Faces of Foster Care: Jazzlynn

A teenage, Afro-Latina girl stares into the distance.  She has curly, dark brown hair and wears a jean jacket.

By: Courtney Edge-Mattos

Foster care is a large, complex system.  It is important to remember that individual lives and stories make up foster care.  Please take a moment to hear Jazzlynn's story, one of the many Faces of Foster Care. 

Jazzlynn, or "Jazzy" for short, is 15 years old. She's been in and out of foster care for the majority of her life. She doesn't remember all of the schools she's been to or the names of the people who have taken care of her. There are just too many.

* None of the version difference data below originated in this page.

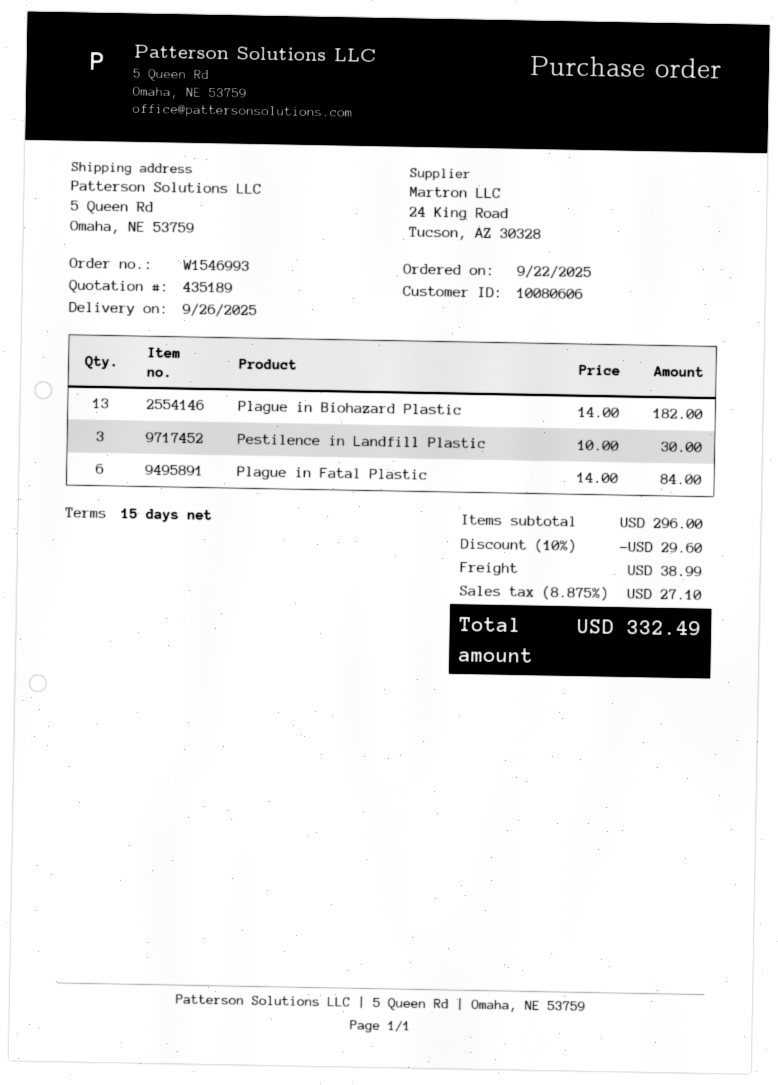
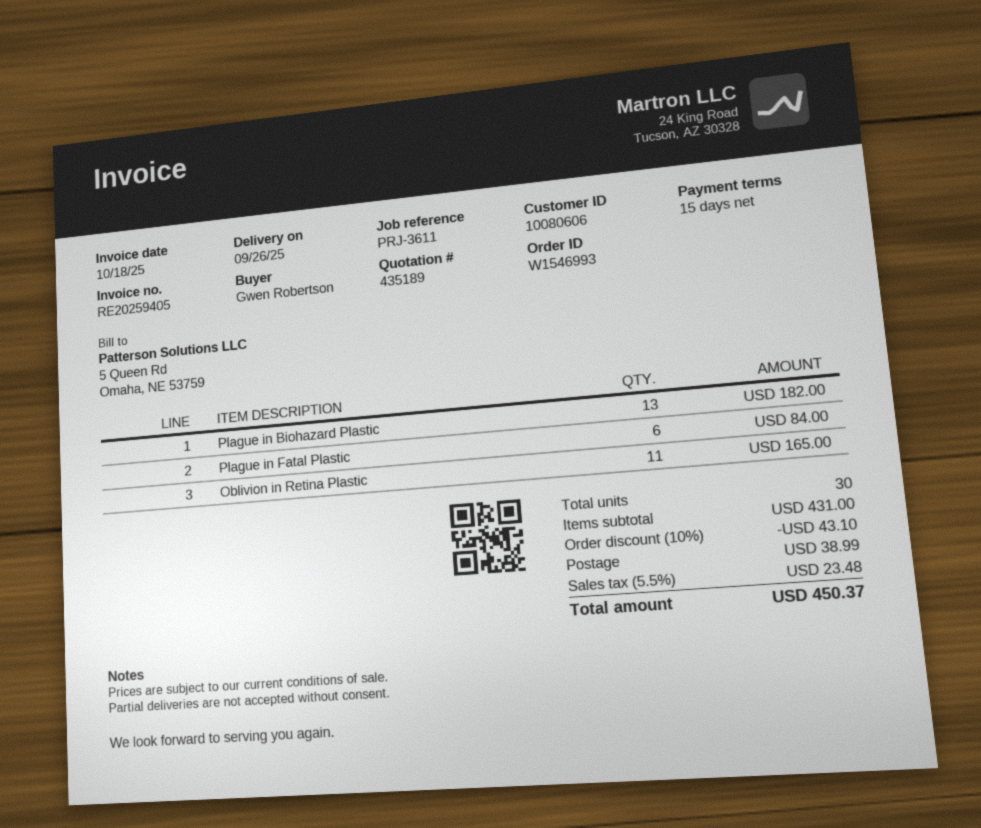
Pestilence in Landfill Plastic: 3 for 30.00 -> none
Oblivion in Retina Plastic: none -> 11 for 165.00
subtotal: 296.00 -> 431.00
discount: 10% = 29.60 -> 10% = 43.10
tax: 8.875% = 27.10 -> 5.5% = 23.48
total: 332.49 -> 450.37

Jazzy's first language is Spanish. She's lived in homes that speak English, Spanish, Haitian Creole, Portuguese, and Cape Verdean Creole. She has attended Catholic, Baptist, Seventh Day Adventist, Jehovah's Witness, and non-Denominational churches and one temple. She has been the oldest, youngest, somewhere in the middle, and only child in various homes. Jazzy has shared a bedroom with as many as four other children and has had her own bedroom. She's eaten foods from many cultures, listened to different kinds of music, and celebrated many holidays many different ways.

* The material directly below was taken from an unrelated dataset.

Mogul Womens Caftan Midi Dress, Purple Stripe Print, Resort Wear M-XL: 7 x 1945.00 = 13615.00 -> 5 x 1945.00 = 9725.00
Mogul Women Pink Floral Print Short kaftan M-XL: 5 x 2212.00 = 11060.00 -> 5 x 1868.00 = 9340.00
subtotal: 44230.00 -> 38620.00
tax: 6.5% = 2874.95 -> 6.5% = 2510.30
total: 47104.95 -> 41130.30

Jazzy has been living in a group home for girls for over a year. Her last foster home didn't go well.

Jazzy got angry one night after she had more chores to do than the family's daughter. She was supposed to take out the trash, but she'd done it the night before and it was supposed to be the daughter's turn.  She and the family's daughter had been clashing.  The daughter said she didn't have to do as many chores and kept leaving them for Jazzy.  She would talk about Jazzy at school and share details of Jazzy's life she didn't want shared.  This was the last straw.  Jazzy took the trash and dumped it out on the girl's bed. She was asked to leave the next day.

Jazzy wants to go to college and be a NICU nurse. She wants to have her own condo in a city, somewhere near a park where she can have a dog and take it on walks. She wants to grow plants on her window sills and have a little balcony.  She wants to explore her culture, learn Spanish fluently, and create her own traditions. She needs someone who can give her space, but also support her and help her find the path that leads to making her dreams a reality.  She is scared it might be too late, that no one will want to take a chance on her.  She doesn't know if her future is possible.

Jazzy is one of the many Faces of Foster Care.


If you are ready to help a young person find their path forward, please reach out today. There are hundreds of Jazzys out there, waiting for their person.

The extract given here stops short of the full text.